--- Task item ---
An exact copy of the entries below is required, with all pictures removed.
=======
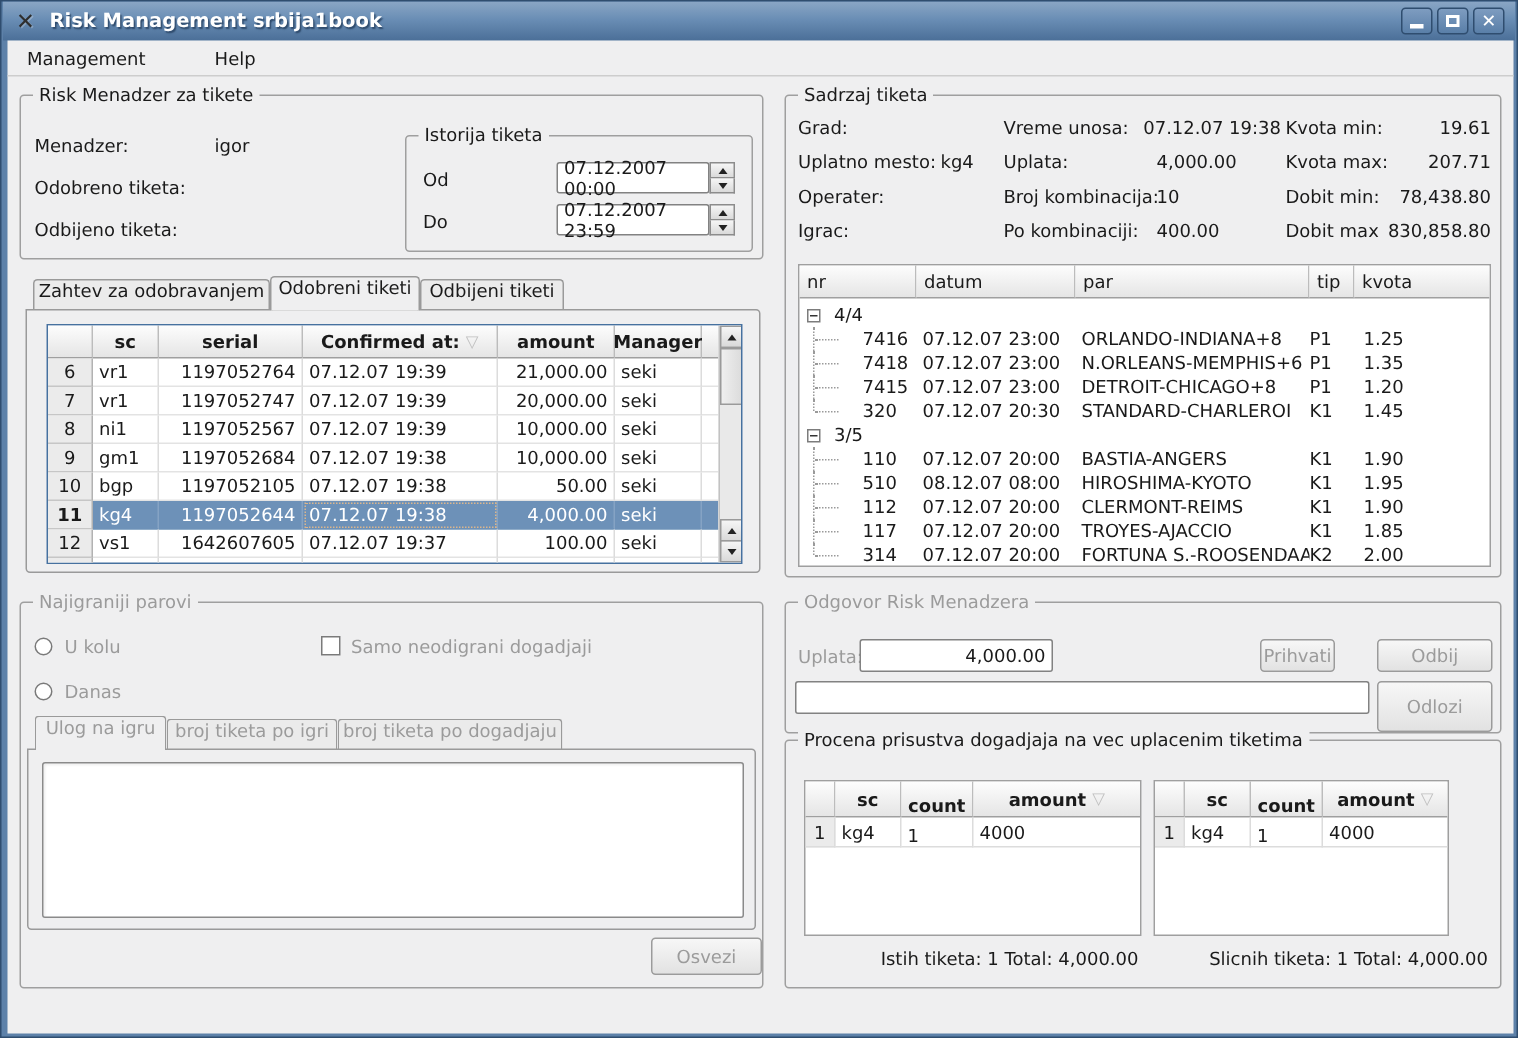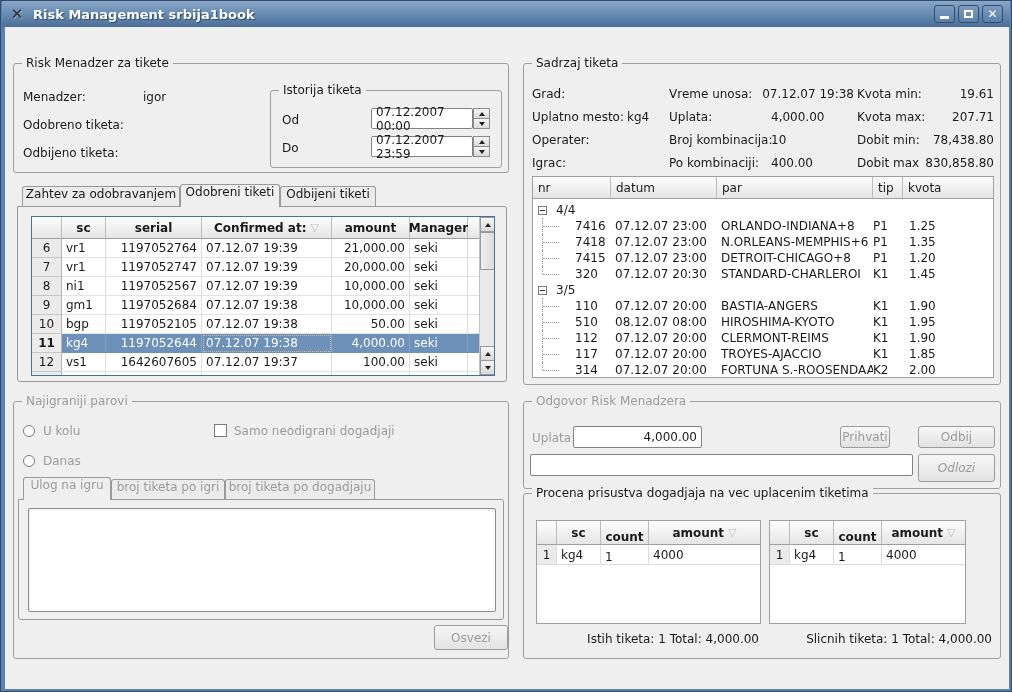--- a/index.html
+++ b/index.html
@@ -44,21 +44,21 @@
   .rowhdr { background:#ebebeb; border-right:1px solid #b2b2b2; border-bottom:1px solid #c6c6c6; display:flex; align-items:center; justify-content:center; }
   .num { justify-content:flex-end; }
   .c0{width:30px;} .c1{width:44px;} .c2{width:96px;} .c3{width:130px;} .c4{width:78px;} .c5{width:58px;} .c6{flex:1;border-right:none;}
   .trow.sel .cell { background:#6d91b8; color:#fff; border-bottom-color:#6d91b8; border-right-color:#85a3c4; }
   .trow.sel .c3 { outline:1px dotted #dcb68c; outline-offset:-2px; }
   .trow.sel .rowhdr { font-weight:bold; }
   .vscroll { position:absolute; top:0; right:0; bottom:0; width:15px; background:#e9e9e9; border-left:1px solid #c2c2c2; }
   .sbtn { position:absolute; left:0; width:15px; height:15px; border:1px solid #9a9a9a; background:linear-gradient(#f6f6f6,#d9d9d9); display:flex; align-items:center; justify-content:center; }
   .slider { position:absolute; left:0; top:15px; width:15px; height:38px; border:1px solid #9a9a9a; background:linear-gradient(90deg,#efefef,#dcdcdc); }
   
-  .irow { display:flex; height:23px; align-items:flex-end; }
+  .irow { display:flex; height:23px; align-items:flex-start; }
   .ilabel { white-space:nowrap; }
   .ivalue { white-space:nowrap; }
   .icolumn { position:absolute; }
   
   .tree { position:absolute; border:1px solid #9f9f9f; background:#fff; overflow:hidden; }
   .treehead { display:flex; height:22px; }
   .tree .hcell { font-weight:normal; justify-content:flex-start; padding-left:5px; }
   .trerow { display:flex; height:16px; align-items:center; }
   .tc { white-space:nowrap; overflow:hidden; }
   .t-nr{width:78px;} .t-datum{width:106px;padding-left:4px;} .t-par{width:156px;padding-left:4px;} .t-tip{width:30px;} .t-kvota{flex:1;padding-left:6px;}
@@ -99,20 +99,24 @@
       <div class="wbtn">
           <div class="box"></div>
         </div>
       <div class="wbtn">
           <div class="x">✕</div>
         </div>
     </div>
   </div>
 
   <div class="content">
+    <div class="menubar">
+      <div class="menuitem" style="margin-left:4px;">Management</div>
+      <div class="menuitem" style="margin-left:28px;">Help</div>
+    </div>
 
     <div class="groupbox" style="left:8px;top:36px;width:496px;height:110px;">
       <div class="legend">Risk Menadzer za tikete</div>
       <div class="lab" style="left:9px;top:26px;">Menadzer:</div>
       <div class="lab" style="left:129px;top:26px;">igor</div>
       <div class="lab" style="left:9px;top:54px;">Odobreno tiketa:</div>
       <div class="lab" style="left:129px;top:54px;"></div>
       <div class="lab" style="left:9px;top:82px;">Odbijeno tiketa:</div>
       <div class="lab" style="left:129px;top:82px;"></div>
 
@@ -510,21 +514,21 @@
         </div>
       <div class="btn" style="left:316px;top:24px;width:50px;height:22px;">
           <span class="dis">Prihvati</span>
         </div>
       <div class="btn" style="left:394px;top:24px;width:77px;height:22px;">
           <span class="dis">Odbij</span>
         </div>
       <div class="input" style="position:absolute;left:6px;top:52px;width:383px;height:22px;">
           <span></span>
         </div>
-      <div class="btn" style="left:394px;top:52px;width:77px;height:28px;font-style:italic;">
+      <div class="btn" style="left:394px;top:52px;width:77px;height:34px;">
           <span class="dis">Odlozi</span>
         </div>
     </div>
 
     <div class="groupbox" style="left:518px;top:466px;width:478px;height:166px;">
       <div class="legend">Procena prisustva dogadjaja na vec uplacenim tiketima</div>
 
       <div class="ptable" style="left:12px;top:26px;width:225px;height:104px;">
         <div class="phead">
           <div class="hcell p0">

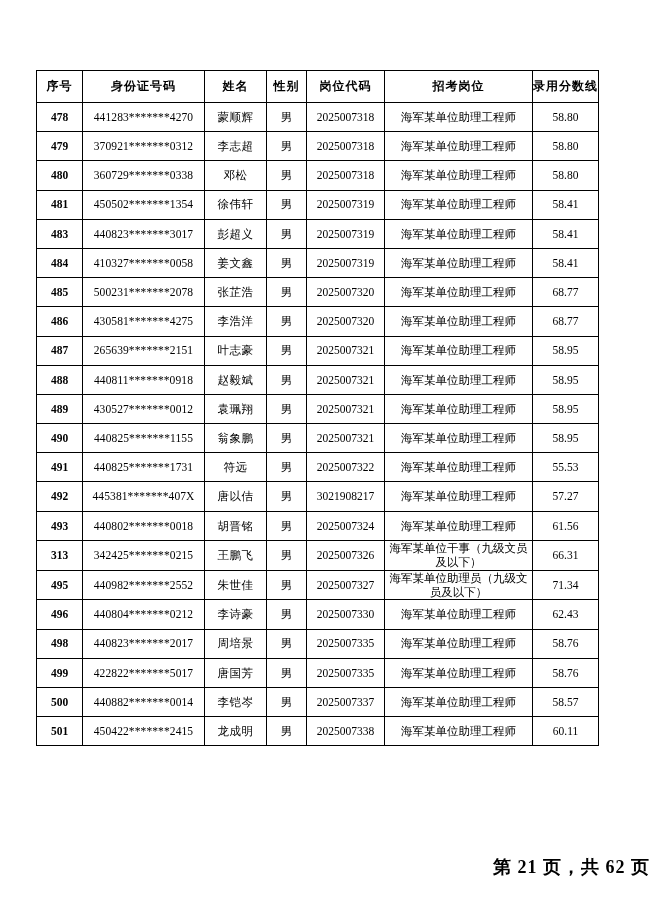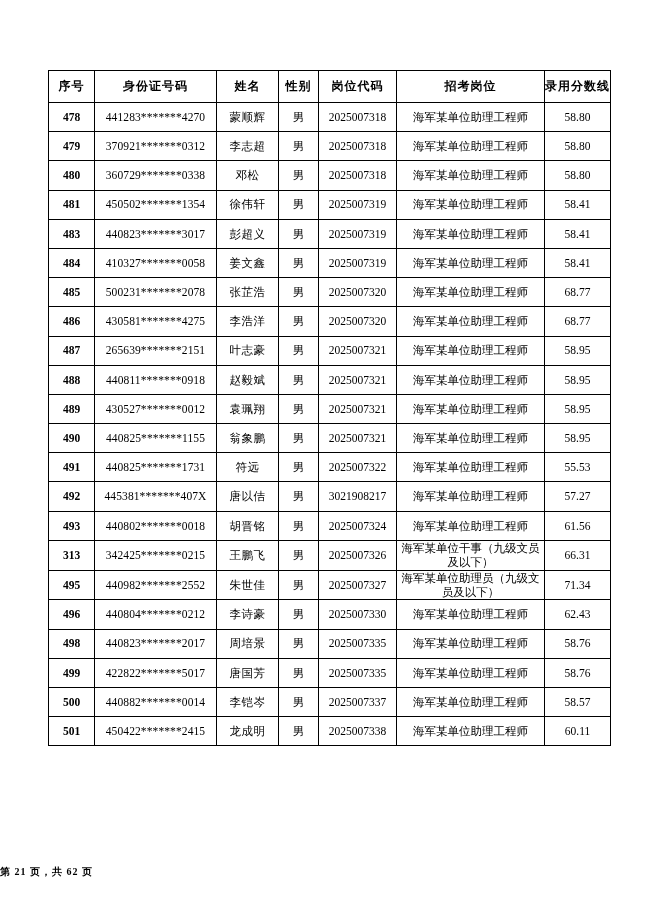--- a/index.html
+++ b/index.html
@@ -11,21 +11,21 @@
     height: 919px;
     background: #ffffff;
     font-family: "Liberation Serif", "DejaVu Serif", serif;
     color: #000000;
     position: relative;
   }
   .page {
     width: 650px;
     height: 919px;
     box-sizing: border-box;
-    padding: 70px 44px 0 48px;
+    padding: 70px 44px 0 36px;
     position: relative;
   }
   table.roster {
     border-collapse: collapse;
     width: 562px;
     table-layout: fixed;
     border: 1.3px solid #000;
   }
   table.roster th, table.roster td {
     border: 0.9px solid #000;
@@ -65,22 +65,22 @@
     padding-right: 2px;
     line-height: 1.3;
   }
   td.score { font-size: 11.5px; margin-left: 8px; }
 
   .footer {
     position: absolute;
     left: 0;
     right: 0;
     bottom: 40px;
-    text-align: left;
-    font-size: 10px;
+    text-align: right;
+    font-size: 18px;
     font-weight: bold;
     letter-spacing: 1px;
   }
 </style>
 </head>
 <body>
 
 <div class="page">
   <table class="roster">
     <colgroup>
=======
--- Expected answer ---
--- a/index.html
+++ b/index.html
@@ -44,21 +44,21 @@
   .rowhdr { background:#ebebeb; border-right:1px solid #b2b2b2; border-bottom:1px solid #c6c6c6; display:flex; align-items:center; justify-content:center; }
   .num { justify-content:flex-end; }
   .c0{width:30px;} .c1{width:44px;} .c2{width:96px;} .c3{width:130px;} .c4{width:78px;} .c5{width:58px;} .c6{flex:1;border-right:none;}
   .trow.sel .cell { background:#6d91b8; color:#fff; border-bottom-color:#6d91b8; border-right-color:#85a3c4; }
   .trow.sel .c3 { outline:1px dotted #dcb68c; outline-offset:-2px; }
   .trow.sel .rowhdr { font-weight:bold; }
   .vscroll { position:absolute; top:0; right:0; bottom:0; width:15px; background:#e9e9e9; border-left:1px solid #c2c2c2; }
   .sbtn { position:absolute; left:0; width:15px; height:15px; border:1px solid #9a9a9a; background:linear-gradient(#f6f6f6,#d9d9d9); display:flex; align-items:center; justify-content:center; }
   .slider { position:absolute; left:0; top:15px; width:15px; height:38px; border:1px solid #9a9a9a; background:linear-gradient(90deg,#efefef,#dcdcdc); }
   
-  .irow { display:flex; height:23px; align-items:flex-end; }
+  .irow { display:flex; height:23px; align-items:flex-start; }
   .ilabel { white-space:nowrap; }
   .ivalue { white-space:nowrap; }
   .icolumn { position:absolute; }
   
   .tree { position:absolute; border:1px solid #9f9f9f; background:#fff; overflow:hidden; }
   .treehead { display:flex; height:22px; }
   .tree .hcell { font-weight:normal; justify-content:flex-start; padding-left:5px; }
   .trerow { display:flex; height:16px; align-items:center; }
   .tc { white-space:nowrap; overflow:hidden; }
   .t-nr{width:78px;} .t-datum{width:106px;padding-left:4px;} .t-par{width:156px;padding-left:4px;} .t-tip{width:30px;} .t-kvota{flex:1;padding-left:6px;}
@@ -99,20 +99,24 @@
       <div class="wbtn">
           <div class="box"></div>
         </div>
       <div class="wbtn">
           <div class="x">✕</div>
         </div>
     </div>
   </div>
 
   <div class="content">
+    <div class="menubar">
+      <div class="menuitem" style="margin-left:4px;">Management</div>
+      <div class="menuitem" style="margin-left:28px;">Help</div>
+    </div>
 
     <div class="groupbox" style="left:8px;top:36px;width:496px;height:110px;">
       <div class="legend">Risk Menadzer za tikete</div>
       <div class="lab" style="left:9px;top:26px;">Menadzer:</div>
       <div class="lab" style="left:129px;top:26px;">igor</div>
       <div class="lab" style="left:9px;top:54px;">Odobreno tiketa:</div>
       <div class="lab" style="left:129px;top:54px;"></div>
       <div class="lab" style="left:9px;top:82px;">Odbijeno tiketa:</div>
       <div class="lab" style="left:129px;top:82px;"></div>
 
@@ -510,21 +514,21 @@
         </div>
       <div class="btn" style="left:316px;top:24px;width:50px;height:22px;">
           <span class="dis">Prihvati</span>
         </div>
       <div class="btn" style="left:394px;top:24px;width:77px;height:22px;">
           <span class="dis">Odbij</span>
         </div>
       <div class="input" style="position:absolute;left:6px;top:52px;width:383px;height:22px;">
           <span></span>
         </div>
-      <div class="btn" style="left:394px;top:52px;width:77px;height:28px;font-style:italic;">
+      <div class="btn" style="left:394px;top:52px;width:77px;height:34px;">
           <span class="dis">Odlozi</span>
         </div>
     </div>
 
     <div class="groupbox" style="left:518px;top:466px;width:478px;height:166px;">
       <div class="legend">Procena prisustva dogadjaja na vec uplacenim tiketima</div>
 
       <div class="ptable" style="left:12px;top:26px;width:225px;height:104px;">
         <div class="phead">
           <div class="hcell p0">

--- a/index.html
+++ b/index.html
@@ -11,21 +11,21 @@
     height: 919px;
     background: #ffffff;
     font-family: "Liberation Serif", "DejaVu Serif", serif;
     color: #000000;
     position: relative;
   }
   .page {
     width: 650px;
     height: 919px;
     box-sizing: border-box;
-    padding: 70px 44px 0 48px;
+    padding: 70px 44px 0 36px;
     position: relative;
   }
   table.roster {
     border-collapse: collapse;
     width: 562px;
     table-layout: fixed;
     border: 1.3px solid #000;
   }
   table.roster th, table.roster td {
     border: 0.9px solid #000;
@@ -65,22 +65,22 @@
     padding-right: 2px;
     line-height: 1.3;
   }
   td.score { font-size: 11.5px; margin-left: 8px; }
 
   .footer {
     position: absolute;
     left: 0;
     right: 0;
     bottom: 40px;
-    text-align: left;
-    font-size: 10px;
+    text-align: right;
+    font-size: 18px;
     font-weight: bold;
     letter-spacing: 1px;
   }
 </style>
 </head>
 <body>
 
 <div class="page">
   <table class="roster">
     <colgroup>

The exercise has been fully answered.